#### Problem statement
Begin at the line where "color: #1c1c1c;" appears and reproduce exactly every line through the end of the data below, both included, skipping pictures.

----------------------------------------

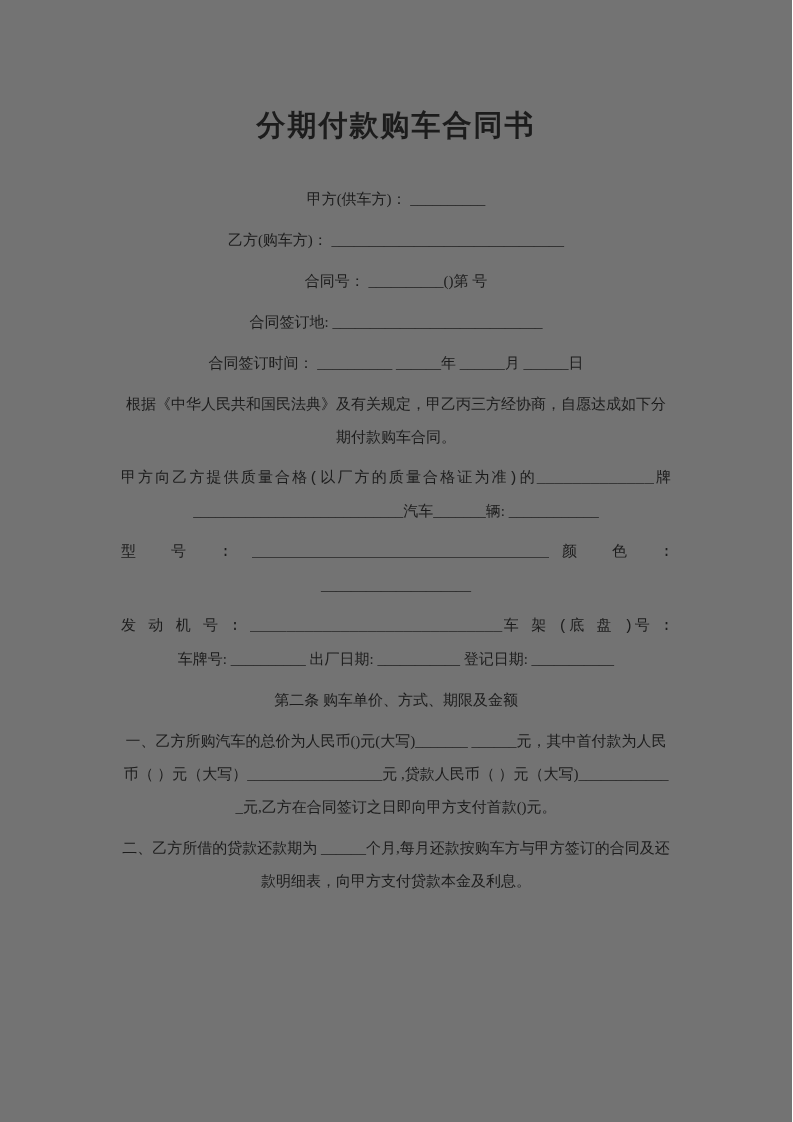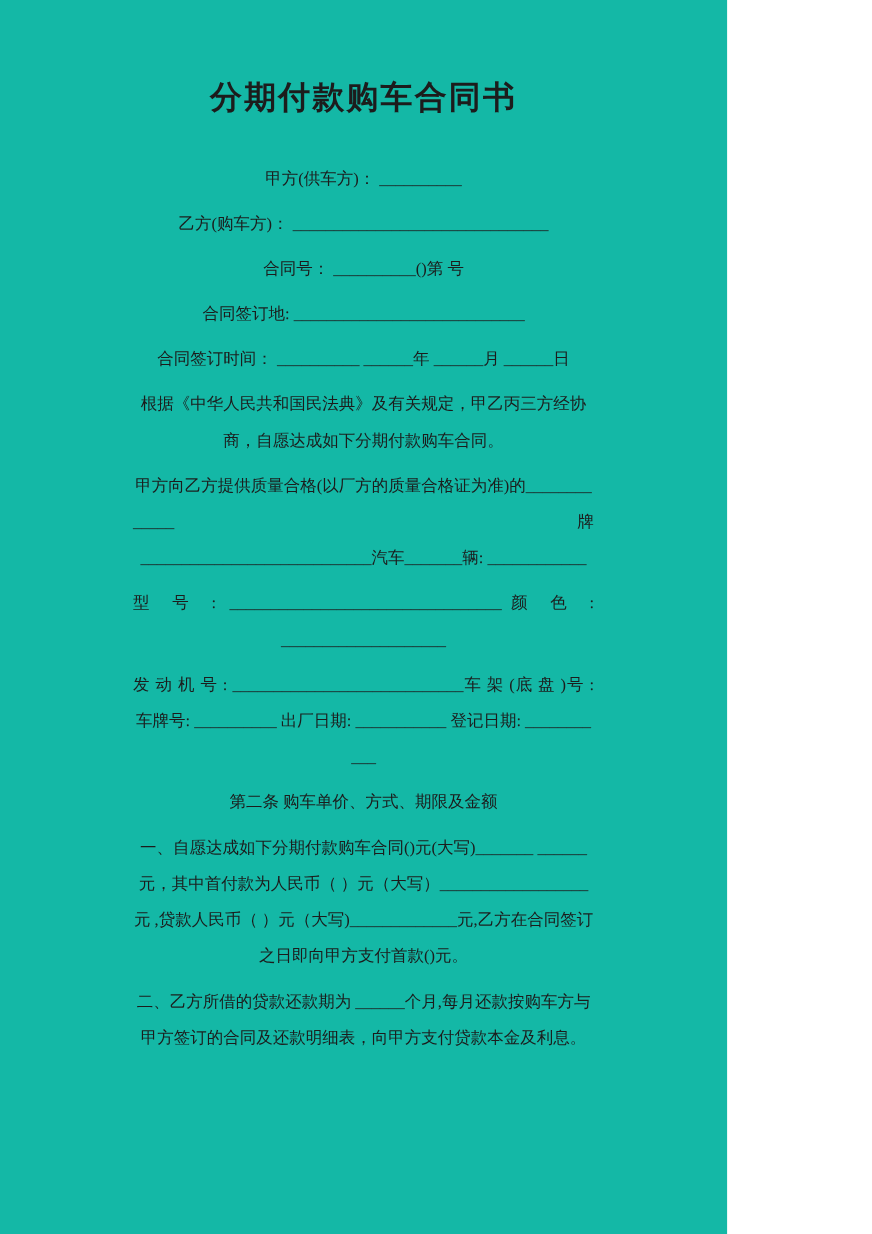--- a/index.html
+++ b/index.html
@@ -8,11 +8,11 @@
     background: #ffffff;
   }
   .page {
-    width: 661px;
+    width: 792px;
     height: 1122px;
     box-sizing: border-box;
-    padding: 72px 121px 0 121px;
-    background: #14b8a6;
+    padding: 108px 121px 0 121px;
+    background: #737373;
     color: #1c1c1c;
     font-family: "Liberation Serif", "DejaVu Serif", serif;
     font-size: 15px;

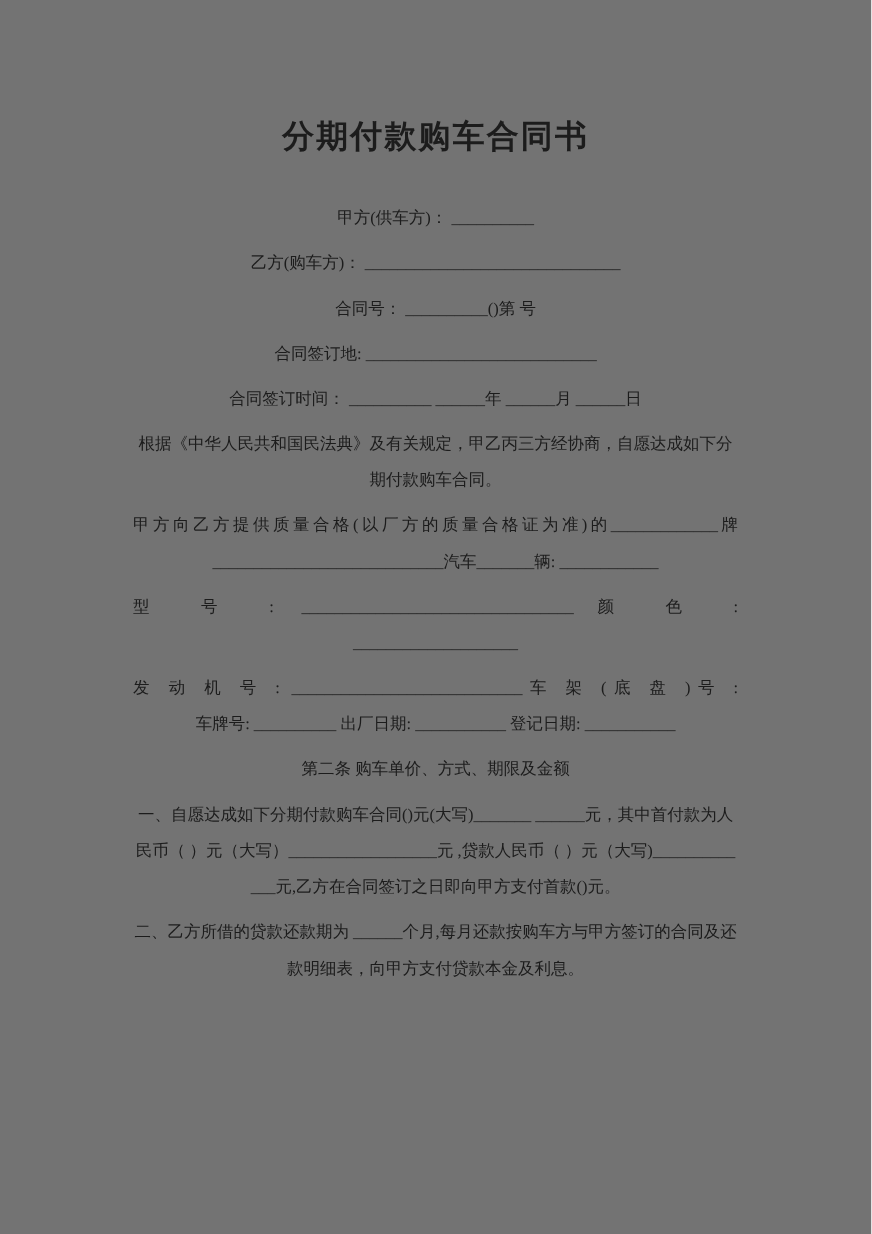--- a/index.html
+++ b/index.html
@@ -42,6 +42,7 @@
   .stretch {
     text-align: justify;
     text-align-last: justify;
+    font-family: Liberation Mono, monospace;
   }
 </style>
 </head>

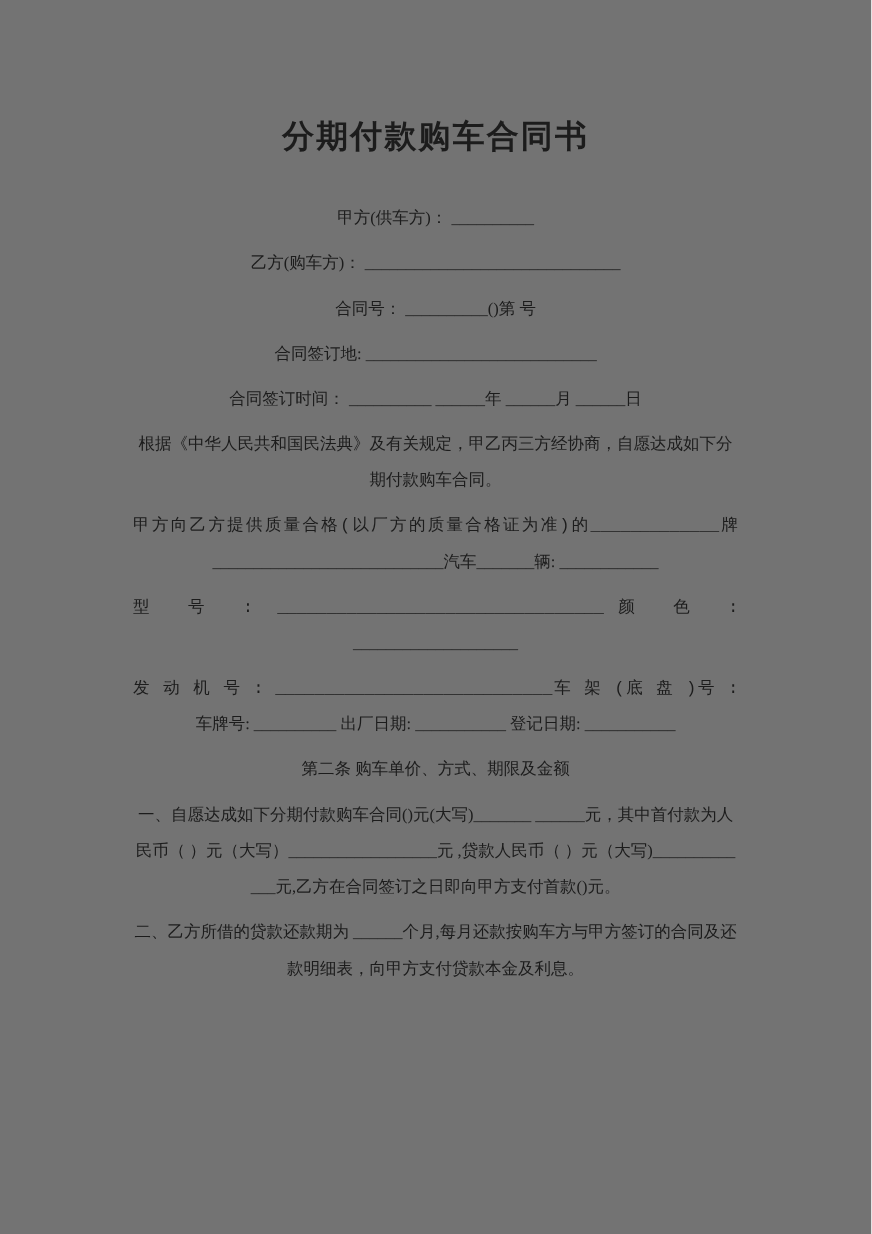--- a/index.html
+++ b/index.html
@@ -81,7 +81,7 @@
 
   <p>第二条 购车单价、方式、期限及金额</p>
 
-  <p class="just">一、自愿达成如下分期付款购车合同()元(大写)_______ ______元，其中首付款为人民币（ ）元（大写）__________________元  ,贷款人民币（ ）元（大写)_____________元,乙方在合同签订之日即向甲方支付首款()元。</p>
+  <p class="just">一、乙方所购汽车的总价为人民币()元(大写)_______ ______元，其中首付款为人民币（ ）元（大写）__________________元  ,贷款人民币（ ）元（大写)_____________元,乙方在合同签订之日即向甲方支付首款()元。</p>
 
   <p class="just">二、乙方所借的贷款还款期为  ______个月,每月还款按购车方与甲方签订的合同及还款明细表，向甲方支付贷款本金及利息。</p>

----------------------------------------

#### Task output
     color: #1c1c1c;
     font-family: "Liberation Serif", "DejaVu Serif", serif;
     font-size: 15px;

--- a/index.html
+++ b/index.html
@@ -42,6 +42,7 @@
   .stretch {
     text-align: justify;
     text-align-last: justify;
+    font-family: Liberation Mono, monospace;
   }
 </style>
 </head>

--- a/index.html
+++ b/index.html
@@ -81,7 +81,7 @@
 
   <p>第二条 购车单价、方式、期限及金额</p>
 
-  <p class="just">一、自愿达成如下分期付款购车合同()元(大写)_______ ______元，其中首付款为人民币（ ）元（大写）__________________元  ,贷款人民币（ ）元（大写)_____________元,乙方在合同签订之日即向甲方支付首款()元。</p>
+  <p class="just">一、乙方所购汽车的总价为人民币()元(大写)_______ ______元，其中首付款为人民币（ ）元（大写）__________________元  ,贷款人民币（ ）元（大写)_____________元,乙方在合同签订之日即向甲方支付首款()元。</p>
 
   <p class="just">二、乙方所借的贷款还款期为  ______个月,每月还款按购车方与甲方签订的合同及还款明细表，向甲方支付贷款本金及利息。</p>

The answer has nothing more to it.